En todos los “restaurantes periodísticos” de esta semana se ofrecen los mismos menús, a elegir en razón del interés político, partidista o simple curiosidad con carga de escándalo, chapuza, bodrio, excremento y suciedad moral que tenga a bien consumir cada comensal; puede, si tiene apetito probar un poco de los tres platos que se le ofrecen desde los medios online, desde las televisiones, desde las radios y, por supuesto, desde la legión de influencer, opinadores e investigadores varios. Llegarán a los postres con la misma sensación de hartazgo y sin visos de ver en la carta, como platos principales, ni una mención a posibles negociaciones y acuerdos sobre pensiones, paro, sanidad, educación, investigación, vivienda, inmigración o programas de investigación.
Para empezar está la reunión que el lunes mantendrán en Moncloa el presidente Sánchez con el presidente del PP. Cita obligada pero de escaso o nulo porvenir. Pedro Sánchez quiere hablar del posible envío de tropas españolas a Ucrania, una vez se haya firmado y sea efectiva una paz entre el gobierno de Volodomir Zelensky y el de Vladimir Putin, mientras que Alberto Núñez Feijóo quiere un acuerdo global sobre toda la política exterior de España, una necesidad de siempre y una imposibilidad de siempre entre los dos principales partidos del país. Cumplirán con la foto de rigor y poco más. El martés pasará por La Moncloa Yolanda Díaz, como representante de un Sumar que ya hace mucho tiempo que no existe, y es posible que la sigan los dirigentes de ERC, Junts, el PNV… menos Santiago Abascal, que si fuera invitado - que debería serlo en razón de que Vox es la tercera fuerza parlamentaria en el Congreso - puede que se negara a ir.
El interés de esa o esas reuniones para el conjunto de los ciudadanos de este paíse es más bien escaso, por no decir que nulo. No parece que la guerra de Ucrania vaya a terminar con rapidez - y menos con Trump y Europa enfrascados en el control de Groenlandia - por lo que hablar del envío de tropas es más una forma de eludir los otros temas que deberían preocupar a los españoles pero que se mantienen en los cajones burocráticos pertinentes, bajo la excusa de que son complejos y de difícil solución, como es la escasez de viviendas y el precio de las mismas, otra mentira más ya que bastaría (ese es de verdad el problema) con cambiar las leyes y dejar que sea la propia acción del mercado la que permita cortar ese aparente nudo gordiano.
Mientras eso sucede y como dos platos golosos y morbosos, muy diferentes y con proyección futura muy distinta, han aparecido en el menú una nuevo ingrediente para aderezar un clásico como es la coción a fuego lento de la figura del expresidente Rodríguez Zapatero y sus múltiples relaciones con la Venezuela de los hermanos Rodríguez, ahora, y con la de Nicolás Maduro, antes. El mismo “Pabellón Criollo” de arroz blanco, carne mechado, frijoles negros y plátano maduro, que de las manos de Delcy, la presidenta en funciones, puede cambiarse por una “Arepa” y los múltiples ingredientes que puede llevar la tortilla de maíz.
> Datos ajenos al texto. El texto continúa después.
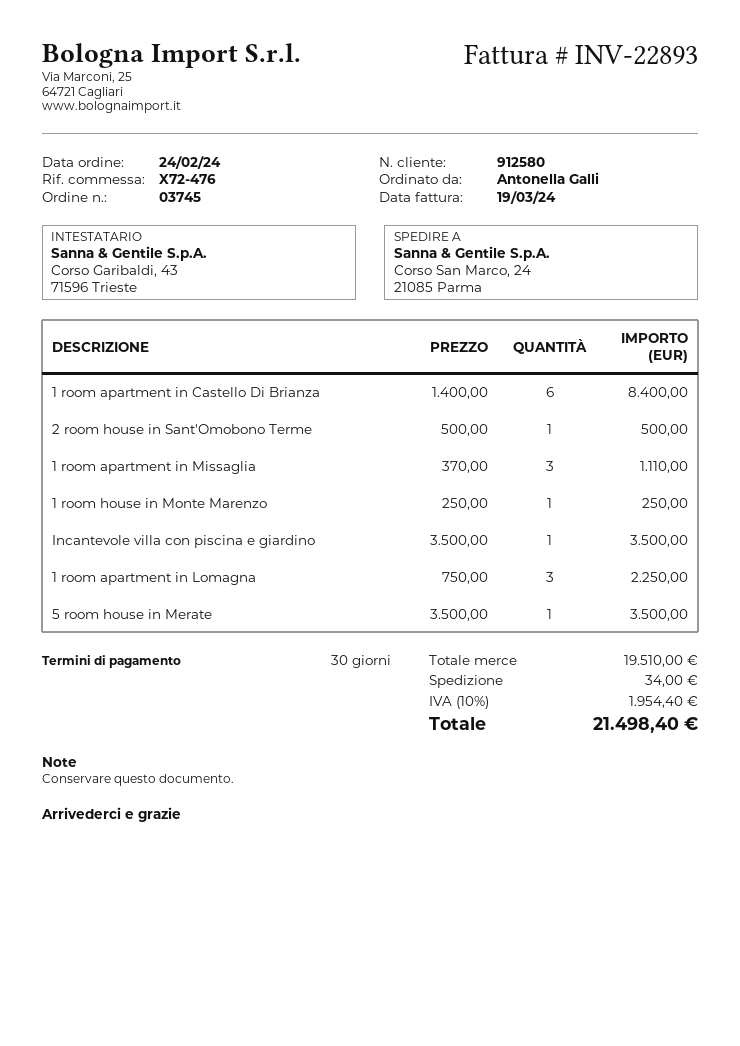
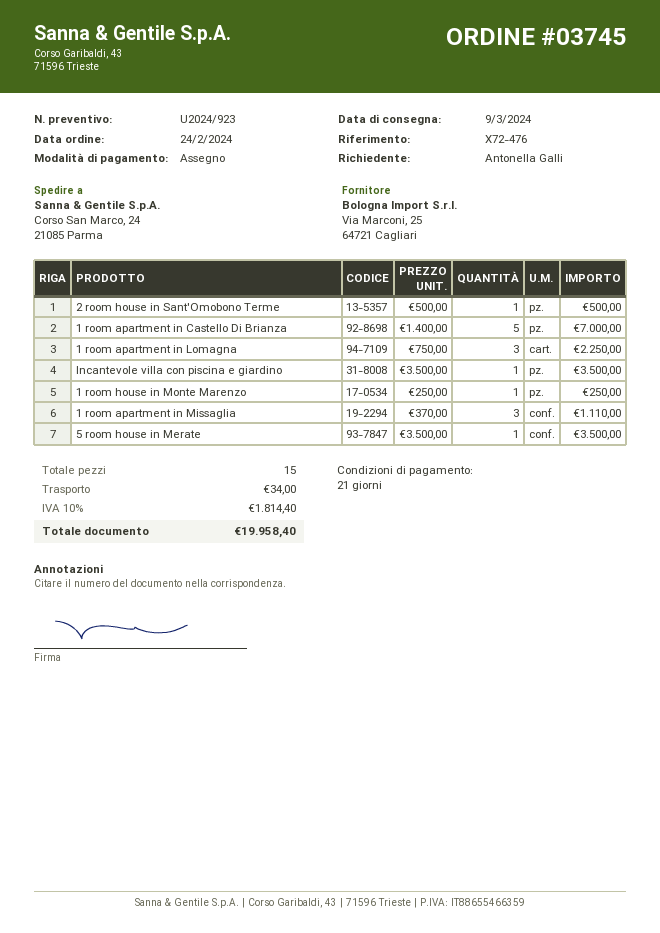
payment terms: 30 days -> 21 days
1 room apartment in Castello Di Brianza: 6 x 1400.00 = 8400.00 -> 5 x 1400.00 = 7000.00
tax: 10% = 1954.40 -> 10% = 1814.40
total: 21498.40 -> 19958.40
Cambien los nombres, coloquen el petróleo, el oro y las tierras raras y tendrán la oferta completa que quiere monopolizar el actual inquilino de la Casa Blanca.
La “cocina” de ZP presenta mucha mayor variedad y de más alcance que la de Julio Iglesias, por lo menos hasta ahora y a la espera de que puedan ampliarse las acusaciones sobre el cantante y se llegue a la presencia en alguna de sus mansiones de otro tipo de invitados; una especie de copia en sepia de la isla de Epstein. Este es un menú oportunista de de temporada pero que promete y mucho si los comensales fueran algunos nombres destacados de la fauna social española.
La apuesta más segura para no equivocarse está en lo que podemos llamar la “Fonda Zapatero”, con platos de tres Continentes, desde los sudamericanos de Venezuela y Colombia a los africanos de Guinea Ecuatorial, Angola, Senegal y Costa de Marfíl, sin olvidar al alta cocina de Marruecos. La especialidad china del “pato laqueado y el arroz tres delicias” es un fijo de alto poder alimenticio, cargado de energía. Su éxito entre una buena parte de la élite política de estos últimos veinte años está demostrado, sobre todo desde que en el año 2022 se empezaran a “copiar” los ingredientes de la cocina. Falta por conocer la evolución que hayan tenido durante ese periodo que llega a la España de hoy, pero la meticulosidad con la que se ha realizado el “espionaje industrial” y el alcance del mismo lleva a pensar que los habituales parroquianos del establecimiento hablarán de las excelencias del mismo.